*PROBLEM TO WORK ON:*
Word for word, restate the lines of the data below between those holding "font-size: 14px ->" and "text: 项目 ->", inclusive; pictures do not belong in the copy.

*DATA:*
_ _ _ _ _

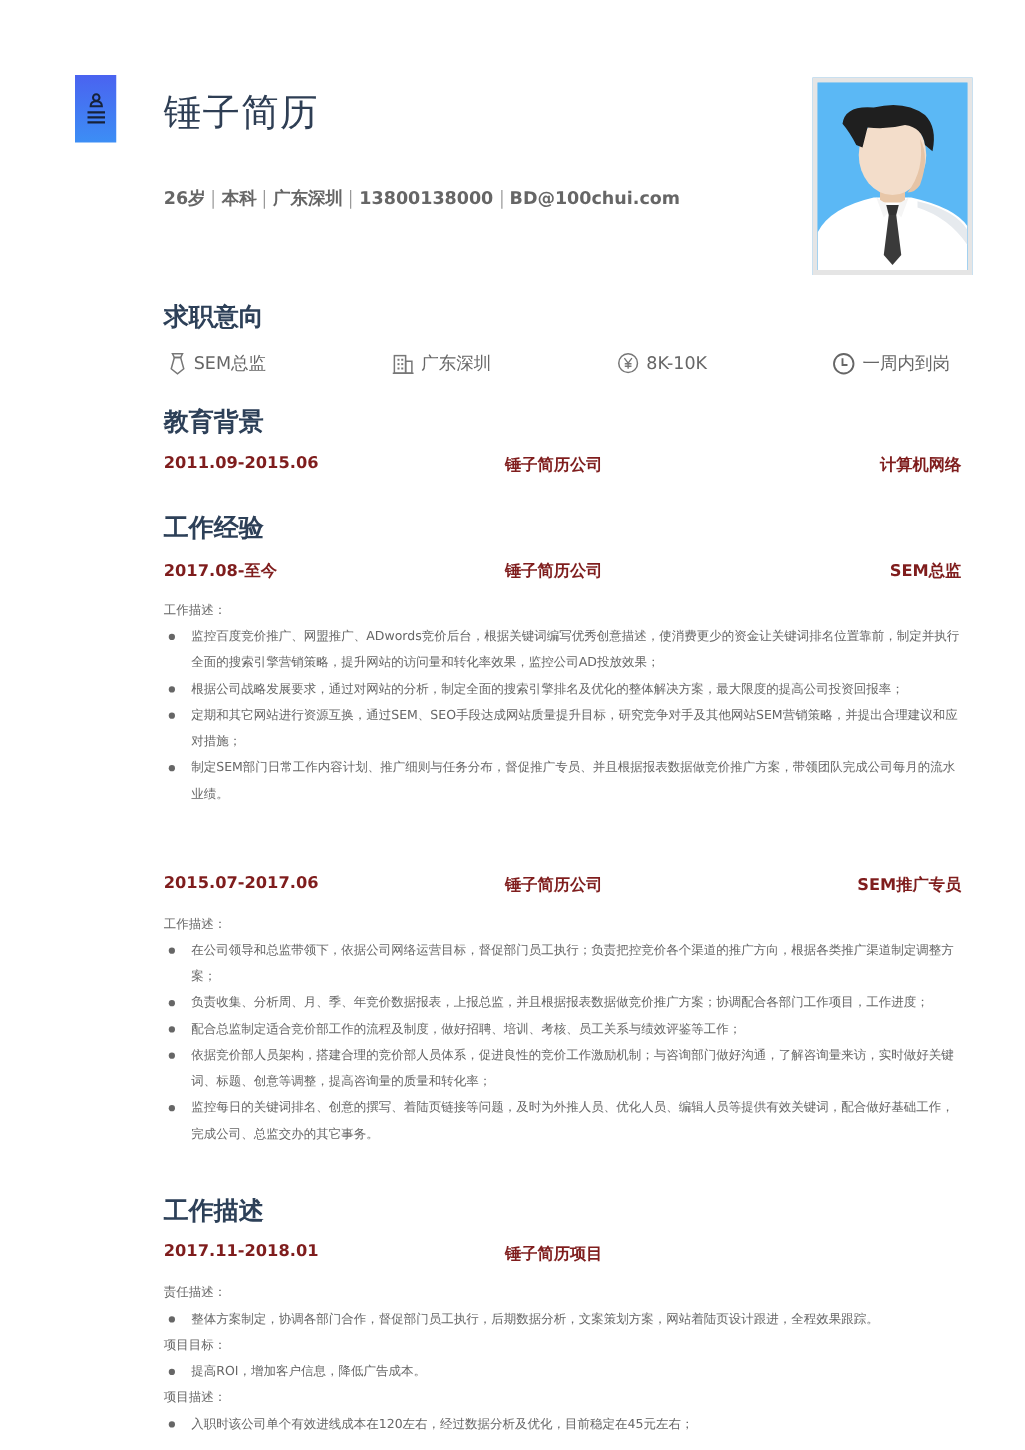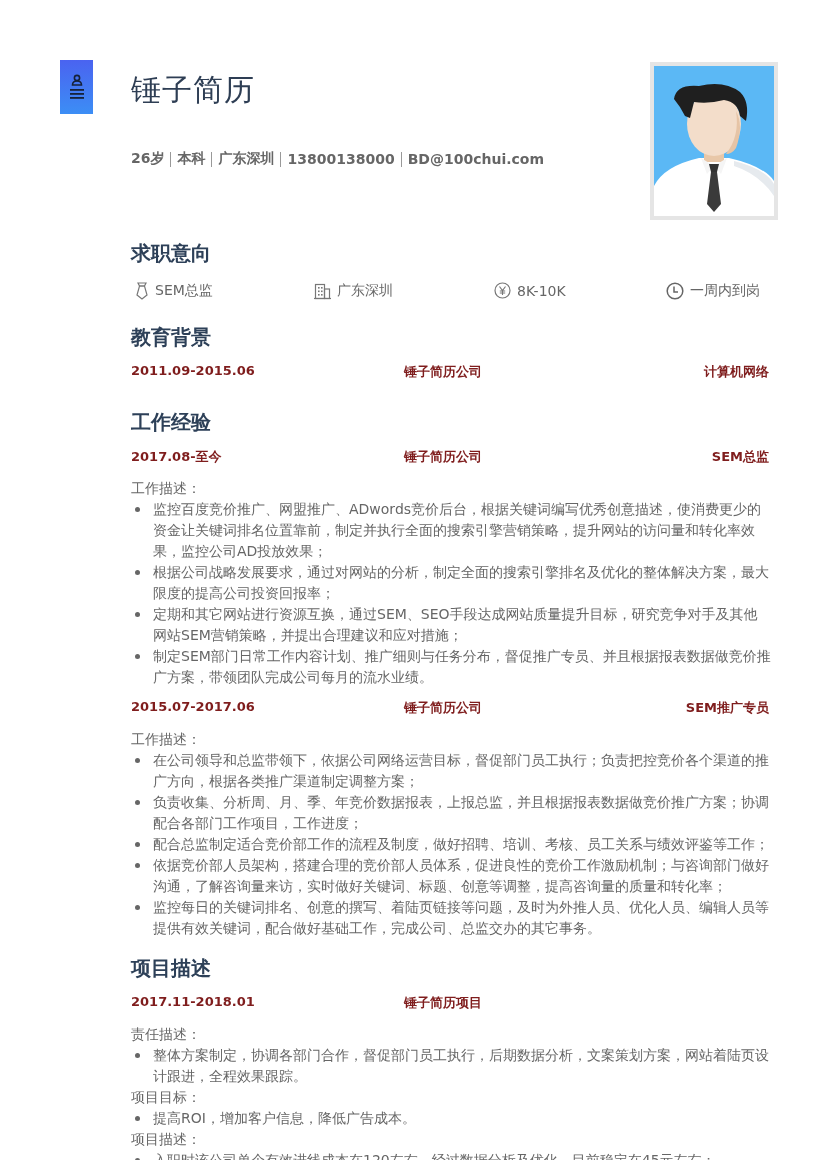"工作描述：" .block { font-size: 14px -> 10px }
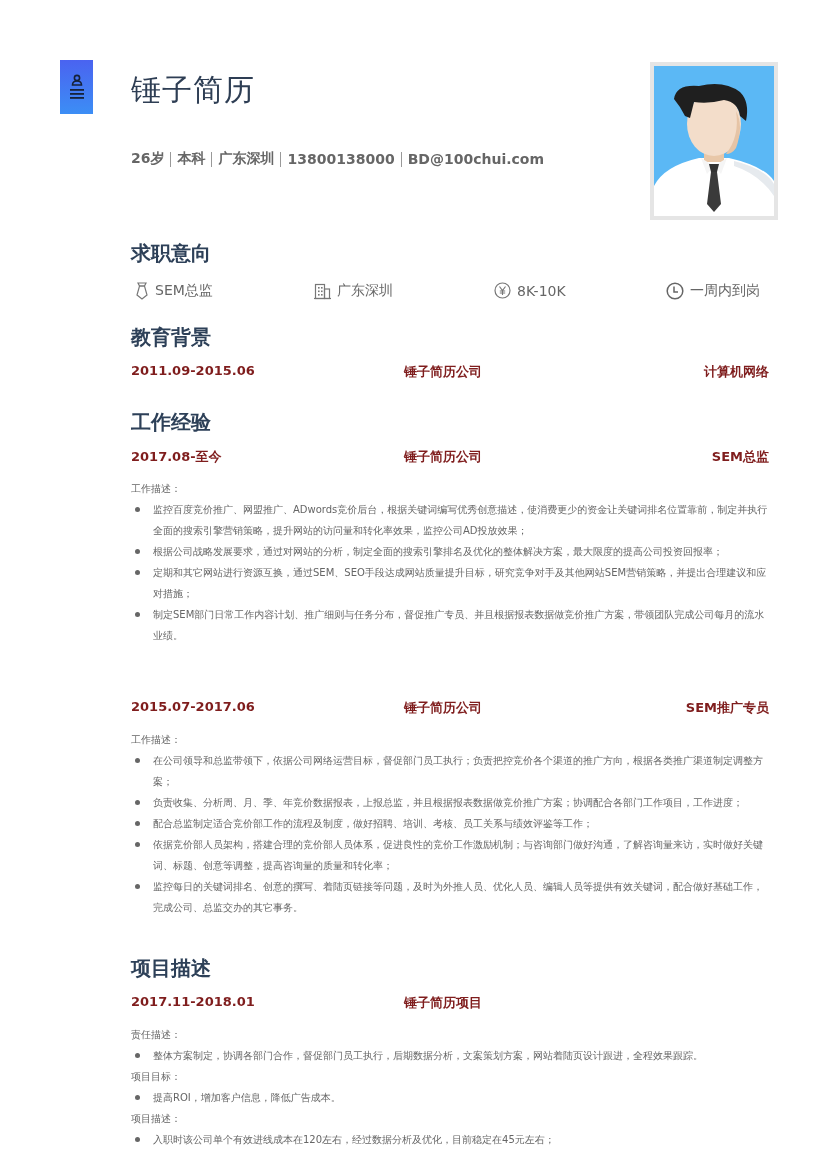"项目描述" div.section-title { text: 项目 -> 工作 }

_ _ _ _ _

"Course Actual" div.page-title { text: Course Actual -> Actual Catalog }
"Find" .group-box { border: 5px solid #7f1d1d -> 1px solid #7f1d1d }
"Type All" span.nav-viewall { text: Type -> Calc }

_ _ _ _ _

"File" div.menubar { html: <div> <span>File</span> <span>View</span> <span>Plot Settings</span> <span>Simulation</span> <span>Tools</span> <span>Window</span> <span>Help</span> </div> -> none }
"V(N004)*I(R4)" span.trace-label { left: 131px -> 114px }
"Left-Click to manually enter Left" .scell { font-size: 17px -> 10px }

_ _ _ _ _

*FINISHED TASK:*
"工作描述：" .block { font-size: 14px -> 10px }
"项目描述" div.section-title { text: 项目 -> 工作 }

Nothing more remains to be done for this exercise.